仕事だから仕方ないとは言え、約束を破ったのは事実なんだから。
そう言い張っても文句は言われねぇだろ?
「そんな事.......出来ないよ...飛影がこっちに来るのだけでも大変な事だって知ってるでしょ?」
義務として課せられたパトロールの合間の僅かな休みに、ワザワザ果てしない距離を超えて来る事。
一時の逢瀬が終え、また同じ距離を戻っていく。
それがどんなに大変な事なのか......分かっているからこそ、自分の気持ち全てを正直には伝えちゃいけない。

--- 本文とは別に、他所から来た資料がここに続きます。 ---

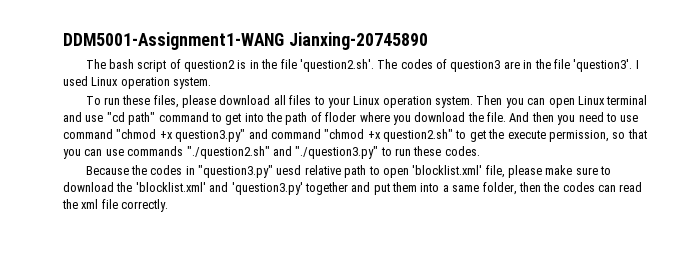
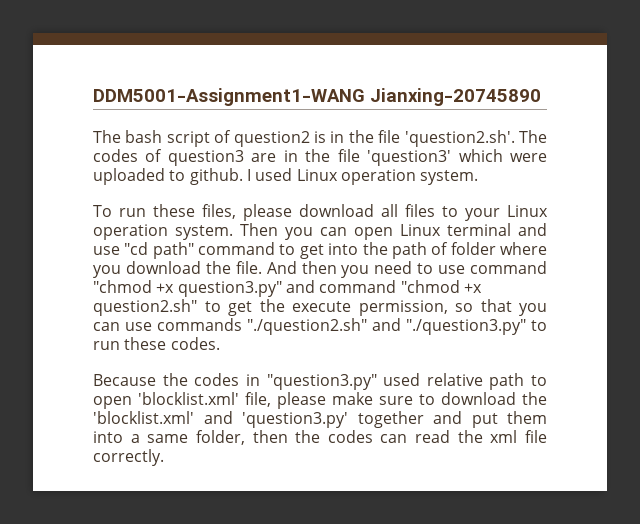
- The bash script of question2 is in the file 'question2.sh'. The codes of question3 are in the file 'question3'.
+ The bash script of question2 is in the file 'question2.sh'. The codes of question3 are in the file 'question3' which were uploaded to github.
- Then you can open Linux terminal and use "cd path" command to get into the path of floder where you download the file.
+ Then you can open Linux terminal and use "cd path" command to get into the path of folder where you download the file.
- Because the codes in "question3.py" uesd relative path to open 'blocklist.xml' file, please make sure to download the 'blocklist.xml' and 'question3.py' together and put them into a same folder, then the codes can read the xml file correctly.
+ Because the codes in "question3.py" used relative path to open 'blocklist.xml' file, please make sure to download the 'blocklist.xml' and 'question3.py' together and put them into a same folder, then the codes can read the xml file correctly.

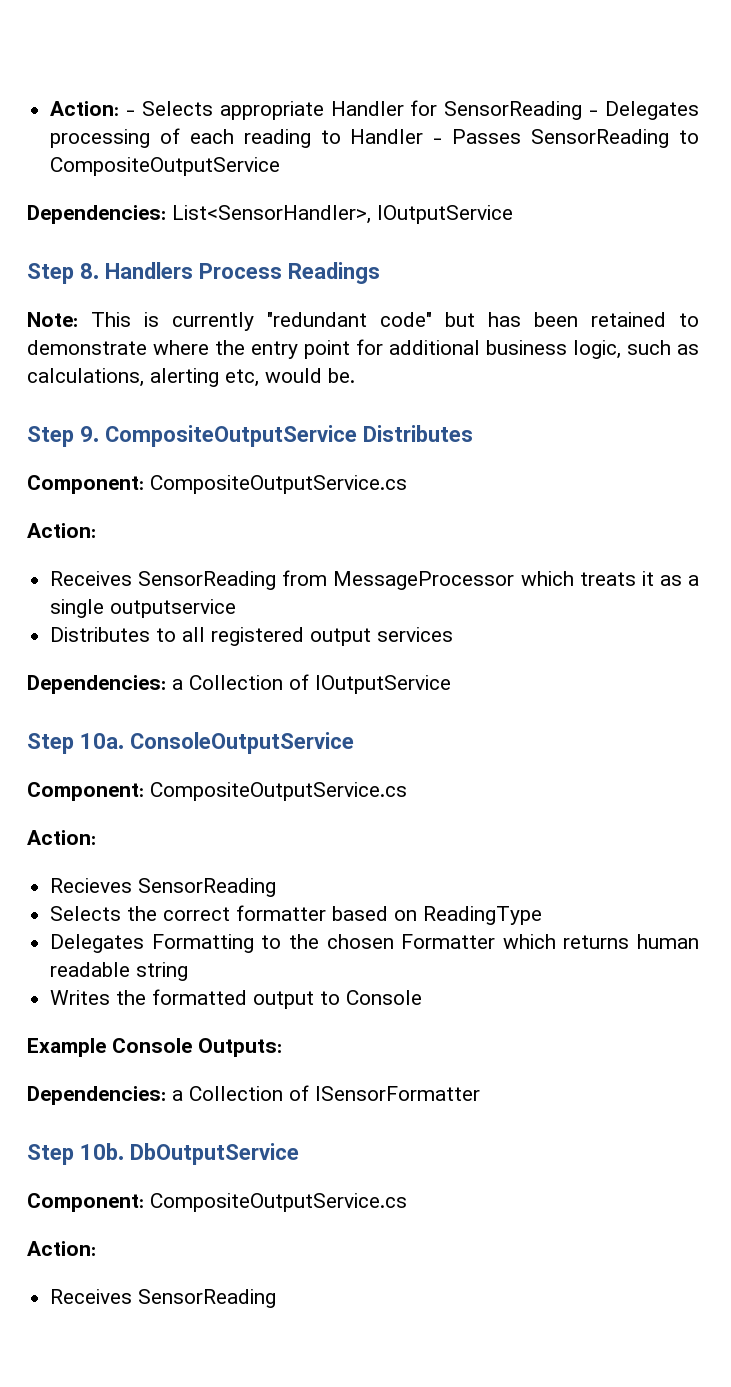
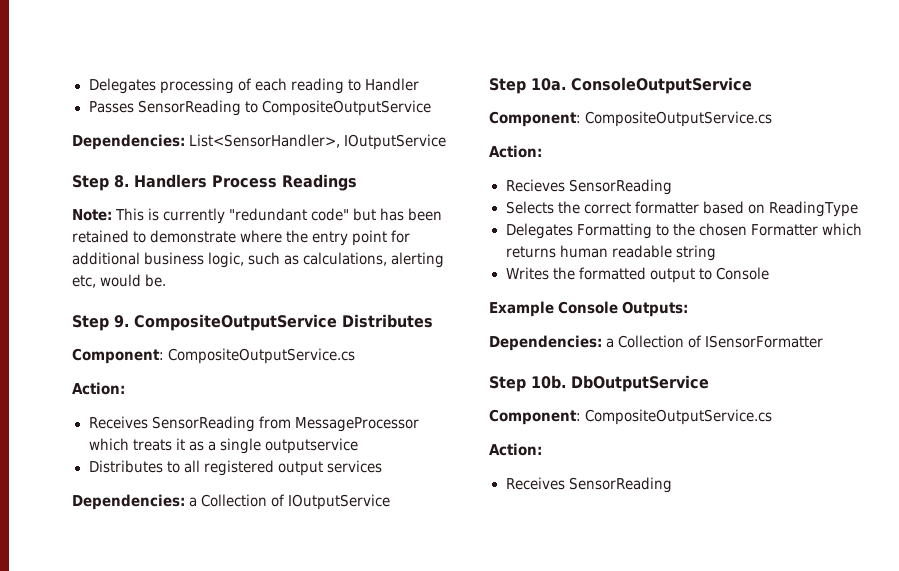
- Action: - Selects appropriate Handler for SensorReading - Delegates processing of each reading to Handler - Passes SensorReading to CompositeOutputService
+ Delegates processing of each reading to Handler
+ Passes SensorReading to CompositeOutputService

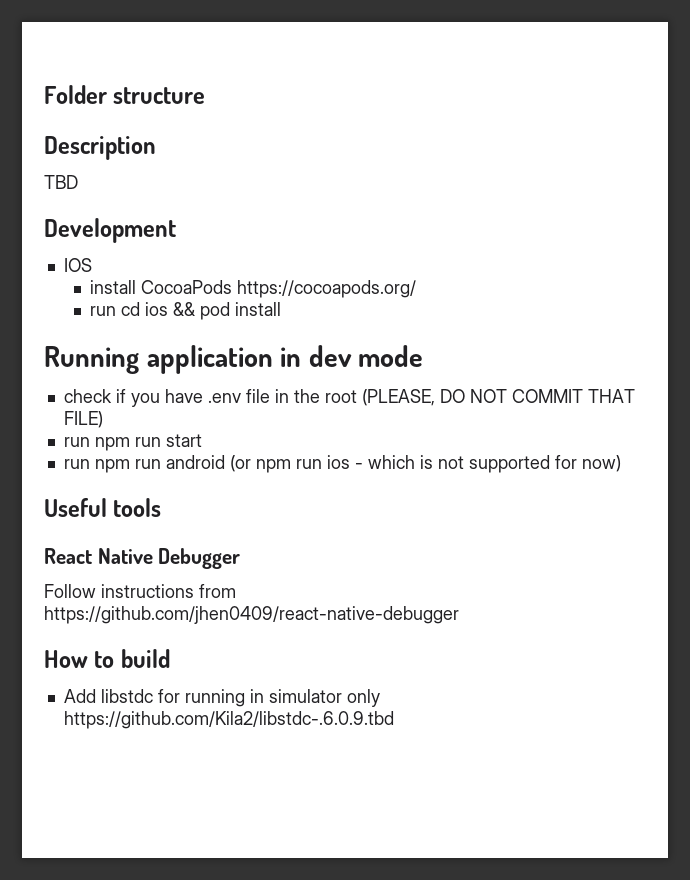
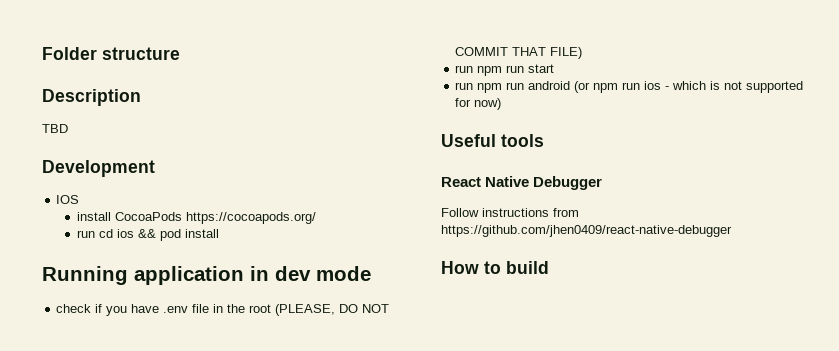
- Add libstdc for running in simulator only https://github.com/Kila2/libstdc-.6.0.9.tbd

何よりも効果的な解決策を、自らが閉ざしているのであれば尚更。
「“一緒に魔界に来い”って言ってくれたのに、“出来ない”って断ったのは俺の方なんだよ....それで飛影ばかりを責めたら...それは唯のワガママになっちゃうから」
「そんなもんかね?別におめぇがワガママ言ったところで、あいつは屁とも思わねぇって気がすんだけどな。あっ、悪い意味でじゃねぇよ?」
慰めの言葉を曖昧な微笑みで受け止める蔵馬を前に、幽助の言葉も詰まる。
「ありがとう.....ごめんね、せっかく食べに来たのに暗い空気にしちゃって。ちゃんと話したんだから、ラーメン作りなおしてくれるんでしょ?」
無理にでも取り繕うとする笑顔と、努めて明るく振舞おうとする態度。
ここは本音を引き出しても逆に辛い気持にさせるだけ.....
蔵馬が本心でないにしても自らを納得させてるのであれば、これ以上口を出すべき事じゃない。
“了解”と笑い返し、新たなラーメンを作り出した幽助が何かを思いついたようにフと手を止めた。